We interact with light everyday. Our phones use microwaves as a form of radiation and television travels on radio waves. We cannot see this form of light. As the electromagnetic spectrum decreases in wavelength and increases in frequency, light such as gamma rays are dangerous to human exposure. The Earth’s atmosphere creates a shield from those dangerous forms of radiation, but for astronomers observing those radiations that are emitted by distant galaxies it is a hindrance.

“Many of the technologies we take for granted, from cell phones to numerous advanced materials, come from astronomy and space exploration,” Laatsch said. 

One of those tools is the telescope. With our naked eye, the night sky looks like a black vast space with endless possibilities splattered with spots of white light. But, with the advancements in telescope technology, telescopes ranging from the handheld ones Galileo used all the way up to the massive telescopes located in remote deserts away from any light pollution allows researchers access to what’s in that black space. The Hubble Telescope, created in 1991, gave astronomers the ability to break through the protective atmospheric layer and provide society with the first images of the great blue marble: Earth. 

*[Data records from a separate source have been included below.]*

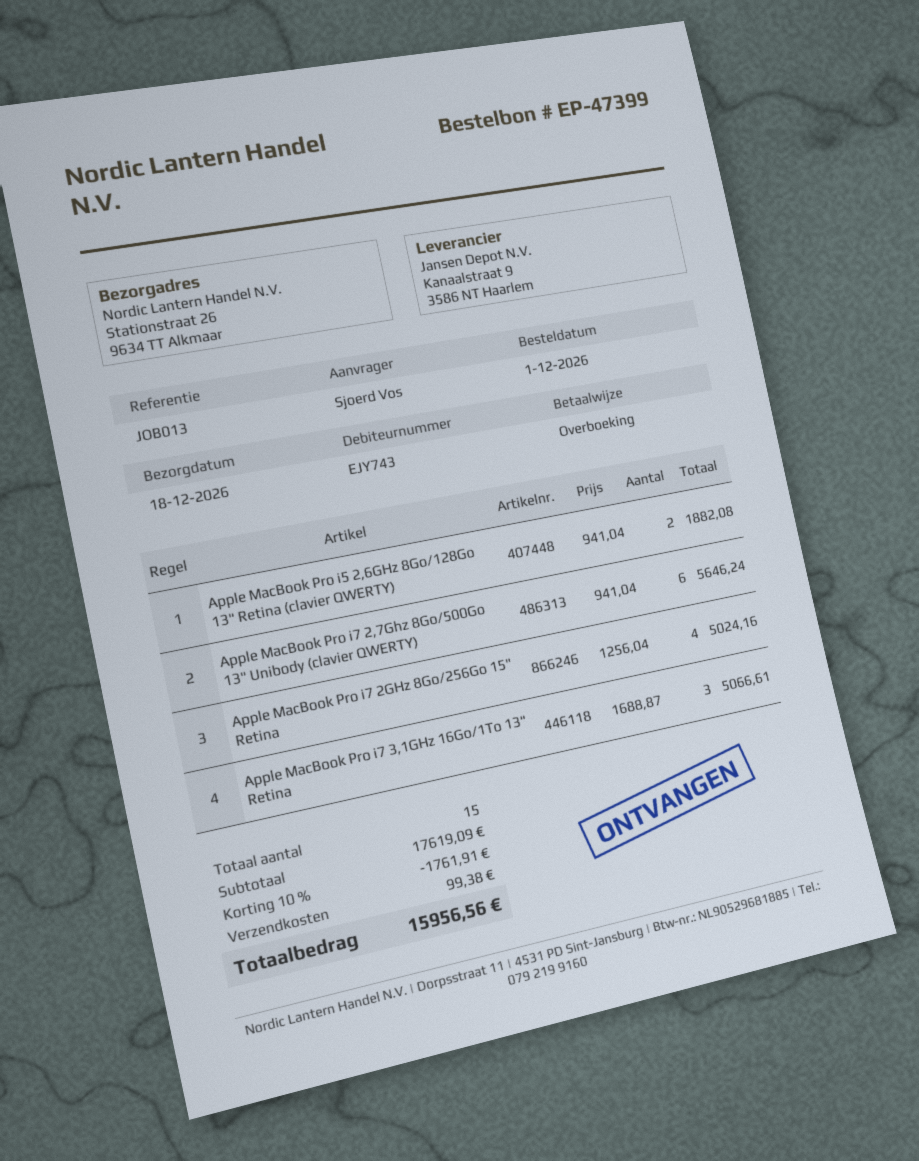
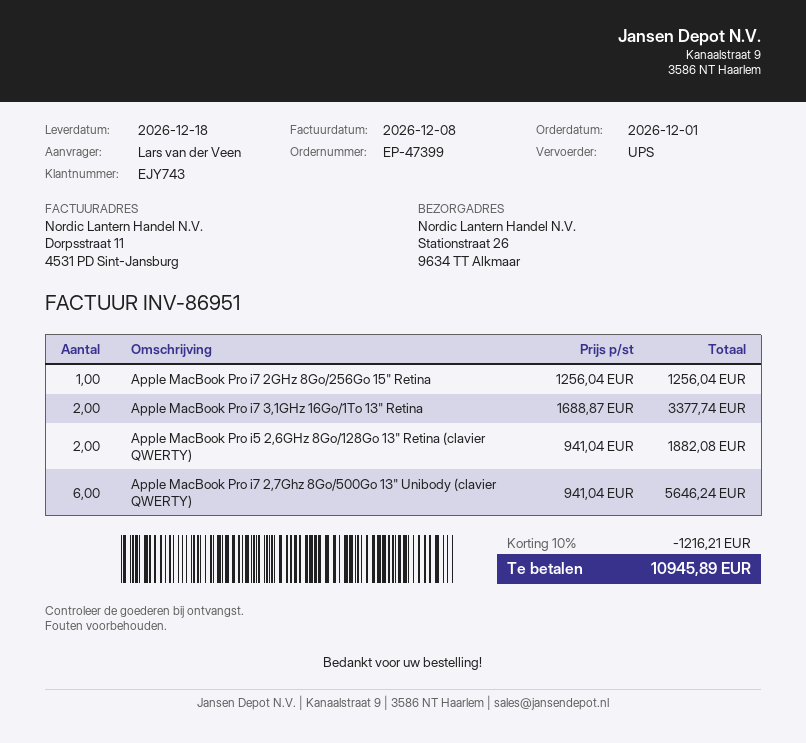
ordered by: Sjoerd Vos -> Lars van der Veen
Apple MacBook Pro i7 2GHz 8Go/256Go 15" Retina: 4 x 1256.04 = 5024.16 -> 1 x 1256.04 = 1256.04
Apple MacBook Pro i7 3,1GHz 16Go/1To 13" Retina: 3 x 1688.87 = 5066.61 -> 2 x 1688.87 = 3377.74
discount: 10% = 1761.91 -> 10% = 1216.21
shipping: 99.38 -> none
total: 15956.56 -> 10945.89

“Planetarium programs share astronomy with the public from the latest research, to cultural ways people use the sky, to the latest space missions,” Laatsch said. “All of our programs include a tour of the night sky visible here in Maine with updates on the latest astronomy and space news.” 

The planetarium shared news about the James Webb telescope, the predecessor of the Hubble telescope, and the images of distant space photographs that the public will be expected to see in late June and early July. This telescope takes its pictures in infrared light and is located 12.5 million light years away. One light year is equivalent to ten trillion kilometers. 

The part of the show that was the most shocking was the view of the night sky through different waves of the spectrum. The image began with the classic night sky, but transitioned into a red, fiery blast of heat and then into a picture of indigo skies with a red streak breaking through the blue. The last photo was different shades of green as it was showing through different radiation waves the heat that is being emitted from distant stars. Stars emit all sorts of light frequencies, but some are stronger than others, which is why telescopes that can see through different wavelengths are important to the astronomy community. 

 The show ended with the image of the night sky and pointed out some of the winter constellations, for example Orion the Warrior and Taurus. The constellations were very close together and it looked like Orion was fighting the bull. It was an entertaining way of teaching the audience how to spot the stars in the sky and remember where they are located; a perfect lesson for kids and prospective space enthusiasts. 

“This event is open to the public,” Laatsch said. “Tickets are $7 for adults, $6 for UMaine students, senior citizens and veterans, and $5 for children 12 and under.”